Zyto, having discovered that Lacroix has cancer, becomes desperate to escape from the psychiatrist's body. He arranges a meeting with Lacroix: Zyto gloats about murdering Marianne, but also tells Lacroix that he is willing to reverse the mind-swapping process.

Lacroix and Zyto get back to Lacroix's laboratory but Zyto, having understood how the device works, overpowers Lacroix and locks him into the basement. Zyto then brings Léonard to the laboratory and uses the device on the boy and himself, planning to start a new life in the child's body.

Zyto, now in Léonard's body, calls Marie, feigning panic and telling her that his father has left home and is in danger because of a bad man. Marie returns home and cuddles in bed with her "son", who then butchers her with a knife.

Lacroix manages to break free. He brings Léonard, trapped in his father's body and totally bewildered, with him upstairs, only to be faced by Zyto pointing a gun at them. Marie, dying and covered in blood, stumbles into the corridor, distracting Zyto and allowing Lacroix to overpower him.

Marie succumbs to her injuries. Lacroix uses the device to return everyone's minds to their original bodies. He kills Zyto and destroys the machine. Léonard is driven insane by the ordeal.

Later on, Lacroix is back at the psychiatric hospital, this time as a patient. A broken man, he awaits death, hoping that Léonard can one day recover from his trauma and forgive him.

==Cast==
- Gérard Depardieu as Marc Lacroix/Michel Zyto/Léonard Lacroix
- Didier Bourdon as Michel Zyto/Marc Lacroix
- Nathalie Baye as Marie Lacroix
- Natalia Wörner as Marianne
- Erwan Baynaud as Léonard Lacroix/Michel Zyto
- Claude Berri as Hugues
- Marc Andreoni as watchman
- Christian Bujeau as Martial
- Julie Depardieu as nurse

==Production==

Director François Dupeyron, who had never made a genre film before, began working on the project due to his enjoyment of René Belletto's thriller novel. Belletto, who initially felt that a "Hollywood" director would have been more suitable to adapt his book, was convinced by Dupeyron's enthusiasm for the source material.

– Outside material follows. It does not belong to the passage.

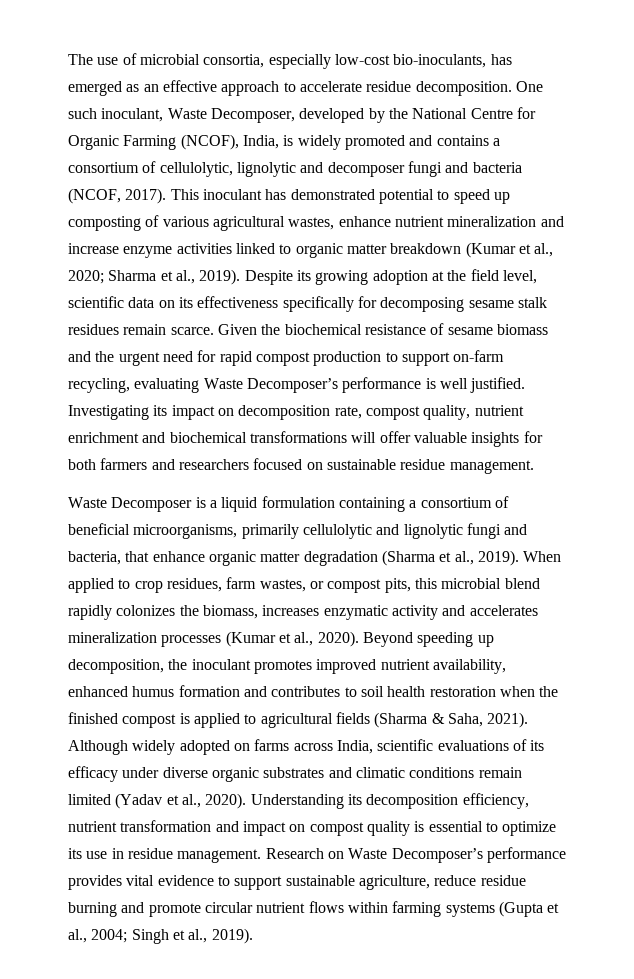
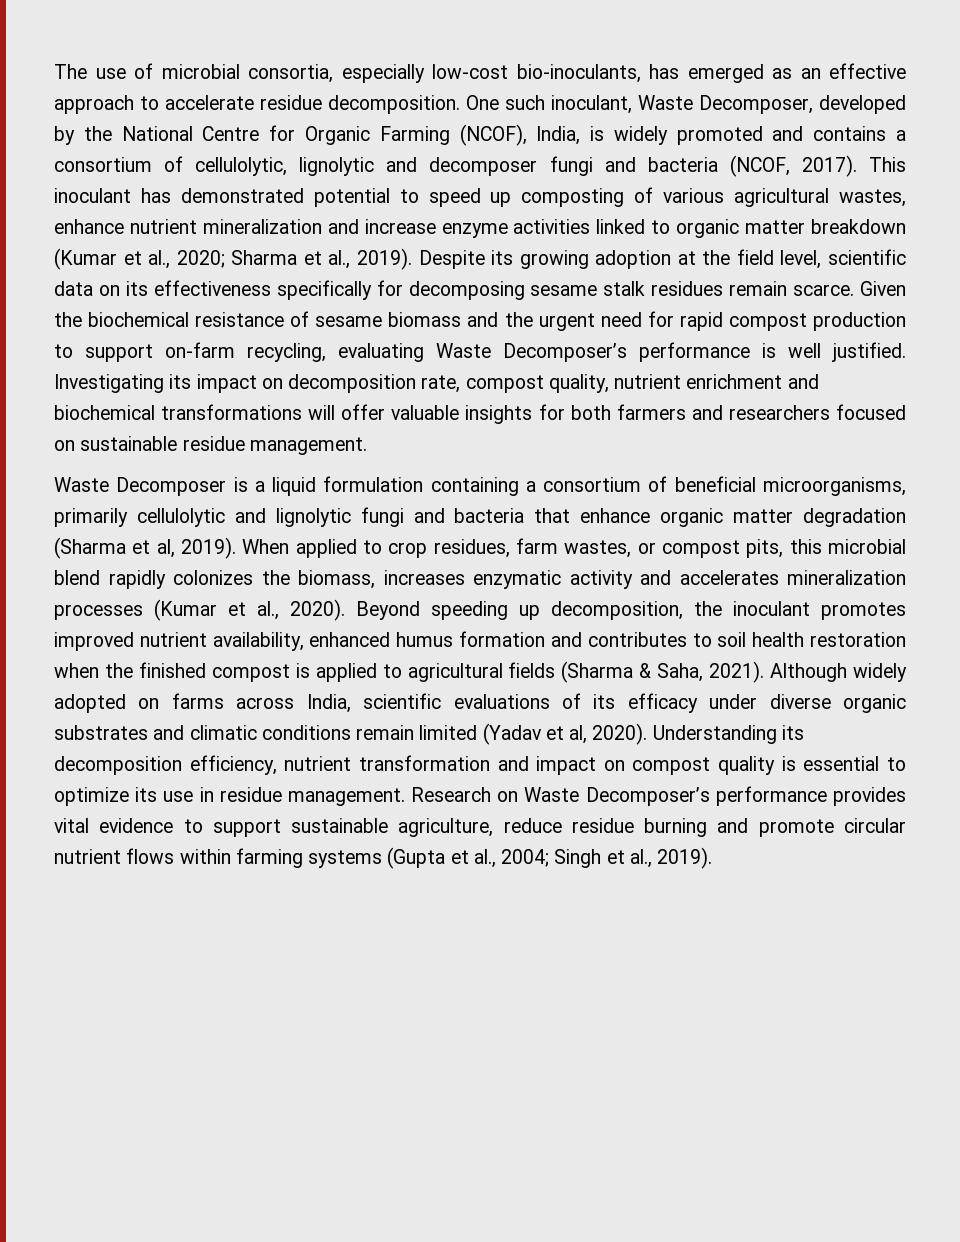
- Waste Decomposer is a liquid formulation containing a consortium of beneficial microorganisms, primarily cellulolytic and lignolytic fungi and bacteria, that enhance organic matter degradation (Sharma et al., 2019).
+ Waste Decomposer is a liquid formulation containing a consortium of beneficial microorganisms, primarily cellulolytic and lignolytic fungi and bacteria that enhance organic matter degradation (Sharma et al, 2019).
- Although widely adopted on farms across India, scientific evaluations of its efficacy under diverse organic substrates and climatic conditions remain limited (Yadav et al., 2020).
+ Although widely adopted on farms across India, scientific evaluations of its efficacy under diverse organic substrates and climatic conditions remain limited (Yadav et al, 2020).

Dupeyron considered the film a challenge, as science fiction and horror were never the most common genres in French cinema. He managed to secure funding thanks to the involvement of his friend Gérard Depardieu who had starred in his first feature film, A Strange Place to Meet (1988). Didier Bourdon, known in France as a comic actor and a member of the comedy trio Les Inconnus, was cast against type in his dramatic dual role.

A French-German coproduction, The Machine was filmed both in France and in Germany, with interiors being shot at Babelsberg Studio.

==Reception==
The Machine was a box-office flop in France, where it sold 317, 161 tickets.

The film was also panned by most French critics. Gérard Depardieu's performance received unusually poor reviews, with several critics accusing him of overacting. A review in Le Monde noted that the pairing of the two lead actors in symmetrical dual roles did not work, as Depardieu's "imposing" presence never allowed Bourdon's performance to develop as it should have. Jean-Pierre Dufreigne of L'Express wrote that the film failed to measure up to Belletto's novel and dumbed down the original story.

Lisa Nesselson of Variety gave the film a positive review, finding it efficiently suspenseful and praising Dupeyron's direction as well as the performances of Depardieu and Bourdon.

==Home video==
The Machine was released on VHS in 1995 but, as of 2023, has not received another physical release in France. It was eventually released on streaming on Canal+. In Germany, the film has received DVD and Blu-ray releases.